Shit. I forgot to charge my iPod.
Oh my God, this station just played “Blurred Lines.” They’re still playing this song?! Who the hell still requests to hear this after hearing it on the radio, in stores, in bars, at parties, and probably even somewhere in Africa this summer? World, please bury that song. And burn it. And slap whoever those freaks are who are still requesting to hear it.
Great, now we’re at a complete stop right beneath a bridge. I hate when I’m stuck underneath this stupid overpass. One day, the weight of all the cars just sitting up there is going to make it collapse and everything will fall on top of me while I sit idly by.

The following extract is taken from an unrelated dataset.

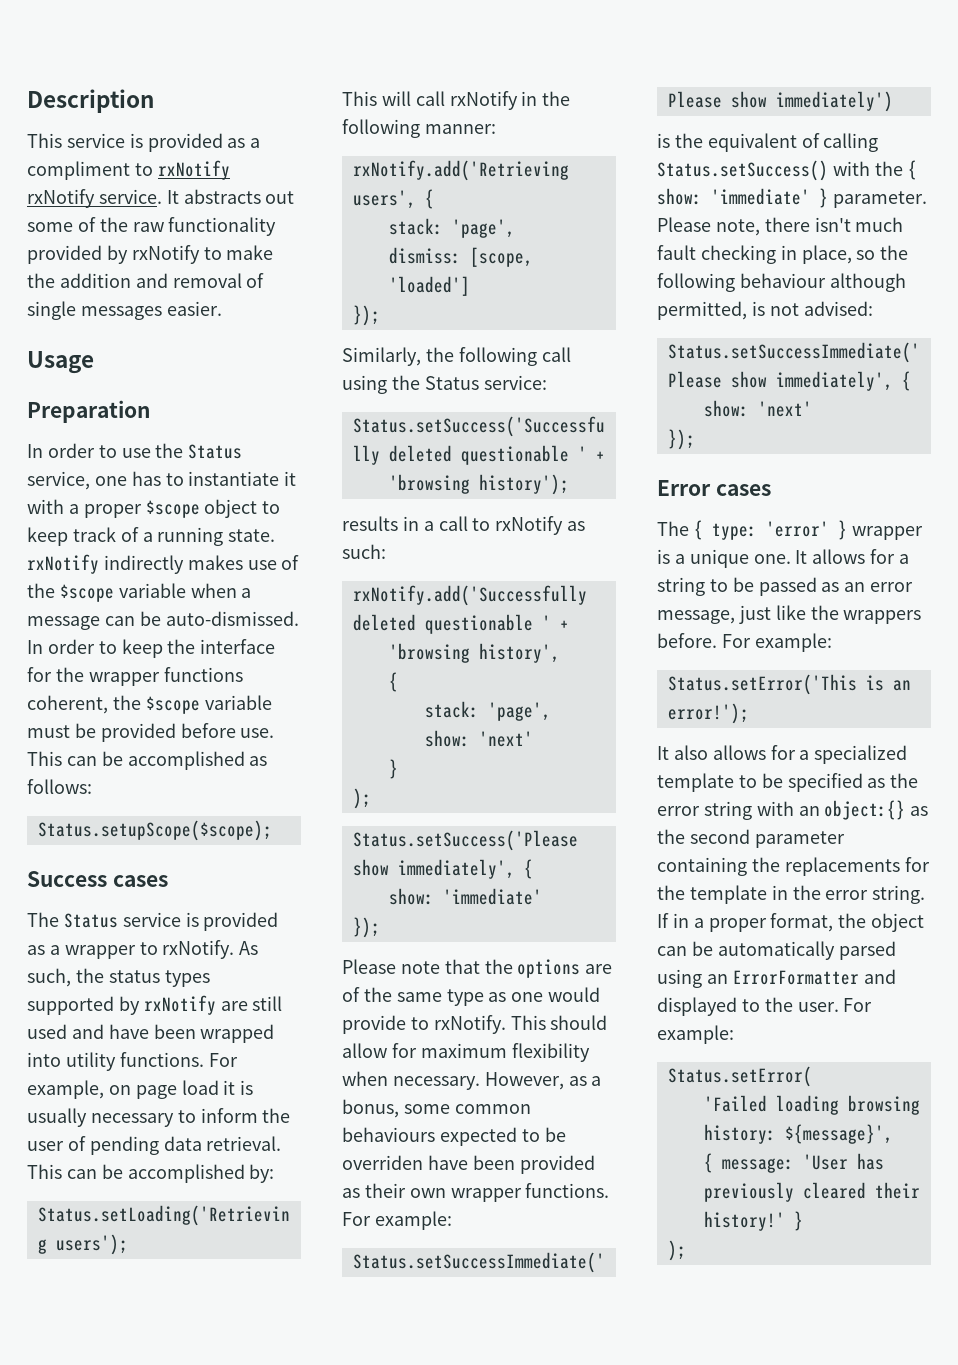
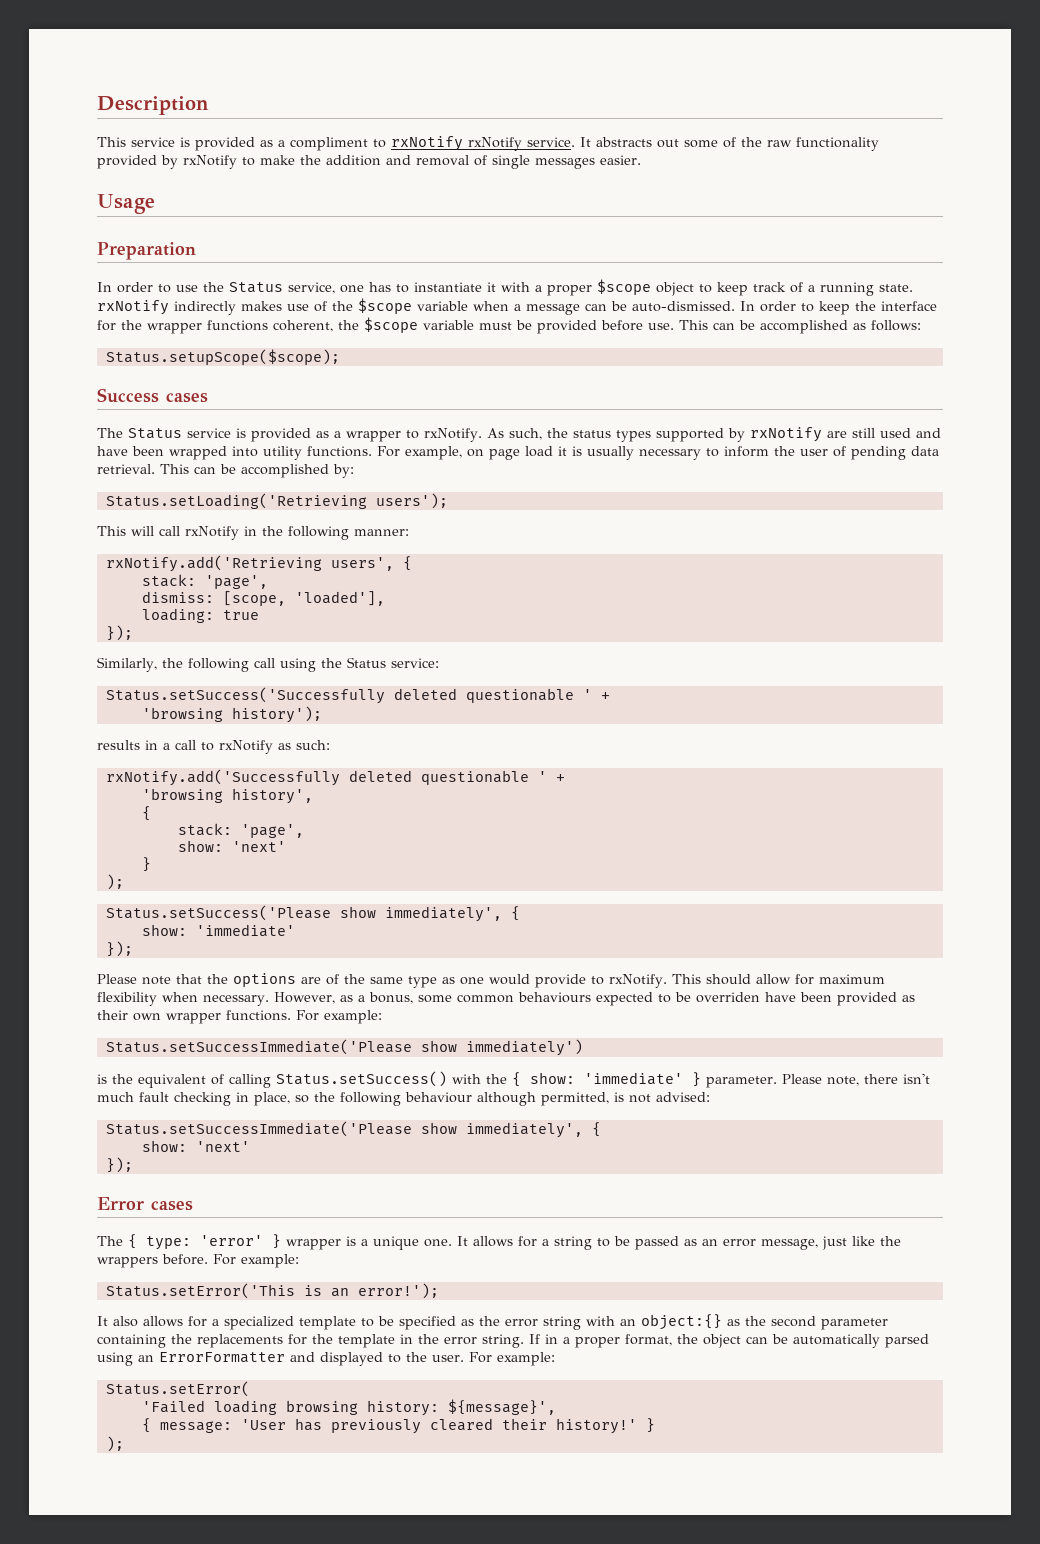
[388,276,470,296] 'loaded'] -> [294,591,385,606] [141,608,259,623] 'loaded'], // loading: true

I just know it. Don’t you call me crazy. You know you’ve thought of it, too. And if you haven’t…well, now you will.
Ooh, I think I spy a hottie in the car next to me. I’m just going to casually look over and see what the deal is with this dude.
Okay, that guy was like 50 years old. And he totally just caught me looking at him.
Abort. Abort. Abort.
Well, I’m trapped in this hellhole of a “fast” lane and no one is moving. And now that creepy old dude keeps looking at me because he totally caught me looking at him. GET ME OUT OF HERE.
Hey, you, bro wearing the white-rimmed shades. Yeah, you. I think it’s really cool that you’re driving your dad’s Lexus, but if you try to squeeze in front of my car one more time because you think my lane is going faster than yours, I’m going to purposely rear-end you and then run over your douchebag sunglasses.
I’m legitimately about to just put my car in park and wait this bitch out.
I may have almost rear-ended someone five different times in the past 10 minutes because they keep speeding up to 50 mph and then slamming on their brakes. My favorite song just came on the radio—time to get “turnt” up! That’s what the kids say these days, right? Is that how you use it? Whatever. I’m about to nail this drum solo.
Shit. That was actually a cute guy in the car next to me this time, and he totally just saw me pretend to play the drums on my steering wheel. Forever alone.
Ugh, I’m so tired! All I want to do is get off at my stupid exit two miles down the road so I can get home and change into PJs, microwave a Hot Pocket, and re-watch all the seasons of Breaking Bad. Is that really too much to ask of you, world?
My God, the sun is baking my left arm. Is it possible to get a tan through the car windows? Are car tans a thing?
I MADE IT TO MY EXIT! I’m so close to the finish line! Say BYEway to the HIGHway! I shouldn’t be left alone in my car for this long; I’m getting too weird.
Against all odds, I have finally reached my driveway. Okay, fine. I’ve reached the parking lot to my cheap apartment complex. Either way, I’ve somehow survived the commute home. Hot Pocket, get in my belly.